TASK TO CARRY OUT → Your task is to copy the lines of the data below from the line holding "column name: usedspacemb -> Usedspacemb" through the line holding "BBG000BBDZG3 | PxAdjFactor: 0.062 -> 0.061", inclusive, exactly and with nothing added.

ENTRIES SHOWN →
━━━━━━━━━━

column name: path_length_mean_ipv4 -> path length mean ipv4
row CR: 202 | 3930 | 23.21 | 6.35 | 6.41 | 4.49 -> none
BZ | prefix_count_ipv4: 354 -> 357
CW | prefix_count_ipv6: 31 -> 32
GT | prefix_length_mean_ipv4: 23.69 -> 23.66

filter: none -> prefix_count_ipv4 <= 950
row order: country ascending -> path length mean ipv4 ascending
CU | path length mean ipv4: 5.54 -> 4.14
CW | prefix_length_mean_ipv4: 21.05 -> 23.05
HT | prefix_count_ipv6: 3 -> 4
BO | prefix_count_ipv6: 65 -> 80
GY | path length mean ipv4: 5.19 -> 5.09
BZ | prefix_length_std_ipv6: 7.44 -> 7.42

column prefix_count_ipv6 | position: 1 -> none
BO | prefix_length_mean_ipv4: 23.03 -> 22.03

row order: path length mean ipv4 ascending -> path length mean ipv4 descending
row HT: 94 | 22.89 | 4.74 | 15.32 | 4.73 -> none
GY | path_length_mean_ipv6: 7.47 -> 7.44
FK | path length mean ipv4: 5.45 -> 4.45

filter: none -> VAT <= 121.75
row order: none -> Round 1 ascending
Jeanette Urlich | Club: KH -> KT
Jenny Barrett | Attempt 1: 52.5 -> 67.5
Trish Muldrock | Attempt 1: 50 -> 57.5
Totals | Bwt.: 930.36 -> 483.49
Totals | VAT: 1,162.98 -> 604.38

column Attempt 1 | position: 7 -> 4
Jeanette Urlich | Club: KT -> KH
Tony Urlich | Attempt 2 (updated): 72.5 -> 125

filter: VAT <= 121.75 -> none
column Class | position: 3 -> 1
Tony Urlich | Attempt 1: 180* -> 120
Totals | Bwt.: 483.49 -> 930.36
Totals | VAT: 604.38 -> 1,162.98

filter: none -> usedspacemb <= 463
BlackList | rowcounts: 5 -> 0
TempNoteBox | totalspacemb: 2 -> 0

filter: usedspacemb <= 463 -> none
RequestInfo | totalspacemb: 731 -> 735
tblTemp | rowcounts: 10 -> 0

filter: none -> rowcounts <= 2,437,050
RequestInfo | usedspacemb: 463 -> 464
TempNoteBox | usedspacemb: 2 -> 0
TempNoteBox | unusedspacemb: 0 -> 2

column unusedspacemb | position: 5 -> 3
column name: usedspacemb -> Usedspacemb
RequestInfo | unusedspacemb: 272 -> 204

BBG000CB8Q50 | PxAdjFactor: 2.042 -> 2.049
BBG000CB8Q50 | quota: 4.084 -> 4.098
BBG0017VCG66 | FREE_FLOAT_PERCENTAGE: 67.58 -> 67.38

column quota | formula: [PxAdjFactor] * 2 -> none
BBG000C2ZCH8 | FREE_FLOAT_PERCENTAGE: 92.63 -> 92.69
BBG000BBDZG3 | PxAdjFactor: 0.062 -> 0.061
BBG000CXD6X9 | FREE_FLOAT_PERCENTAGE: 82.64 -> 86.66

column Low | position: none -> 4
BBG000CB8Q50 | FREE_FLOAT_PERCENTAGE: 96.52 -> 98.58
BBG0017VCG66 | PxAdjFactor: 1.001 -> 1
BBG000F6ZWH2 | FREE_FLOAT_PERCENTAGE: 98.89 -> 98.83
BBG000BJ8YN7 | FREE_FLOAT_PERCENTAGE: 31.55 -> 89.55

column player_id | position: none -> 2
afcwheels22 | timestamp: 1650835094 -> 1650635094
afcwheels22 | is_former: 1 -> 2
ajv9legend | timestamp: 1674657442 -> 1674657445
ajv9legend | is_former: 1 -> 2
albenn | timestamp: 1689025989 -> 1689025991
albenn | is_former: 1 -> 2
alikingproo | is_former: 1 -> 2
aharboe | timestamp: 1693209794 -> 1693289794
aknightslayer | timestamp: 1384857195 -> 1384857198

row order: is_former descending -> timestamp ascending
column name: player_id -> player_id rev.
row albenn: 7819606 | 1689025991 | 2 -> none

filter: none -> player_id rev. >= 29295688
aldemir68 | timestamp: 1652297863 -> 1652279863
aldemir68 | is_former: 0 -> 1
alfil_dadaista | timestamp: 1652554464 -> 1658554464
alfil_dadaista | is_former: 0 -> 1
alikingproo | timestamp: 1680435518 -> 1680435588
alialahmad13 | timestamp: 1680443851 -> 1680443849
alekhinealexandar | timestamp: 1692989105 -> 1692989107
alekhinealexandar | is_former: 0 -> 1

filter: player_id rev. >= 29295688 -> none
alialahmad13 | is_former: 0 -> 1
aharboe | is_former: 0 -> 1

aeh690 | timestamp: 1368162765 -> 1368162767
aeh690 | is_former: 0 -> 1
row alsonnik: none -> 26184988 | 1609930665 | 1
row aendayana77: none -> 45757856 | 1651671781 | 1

━━━━━━━━━━

EXPECTED ANSWER →
column name: usedspacemb -> Usedspacemb
RequestInfo | unusedspacemb: 272 -> 204

BBG000CB8Q50 | PxAdjFactor: 2.042 -> 2.049
BBG000CB8Q50 | quota: 4.084 -> 4.098
BBG0017VCG66 | FREE_FLOAT_PERCENTAGE: 67.58 -> 67.38

column quota | formula: [PxAdjFactor] * 2 -> none
BBG000C2ZCH8 | FREE_FLOAT_PERCENTAGE: 92.63 -> 92.69
BBG000BBDZG3 | PxAdjFactor: 0.062 -> 0.061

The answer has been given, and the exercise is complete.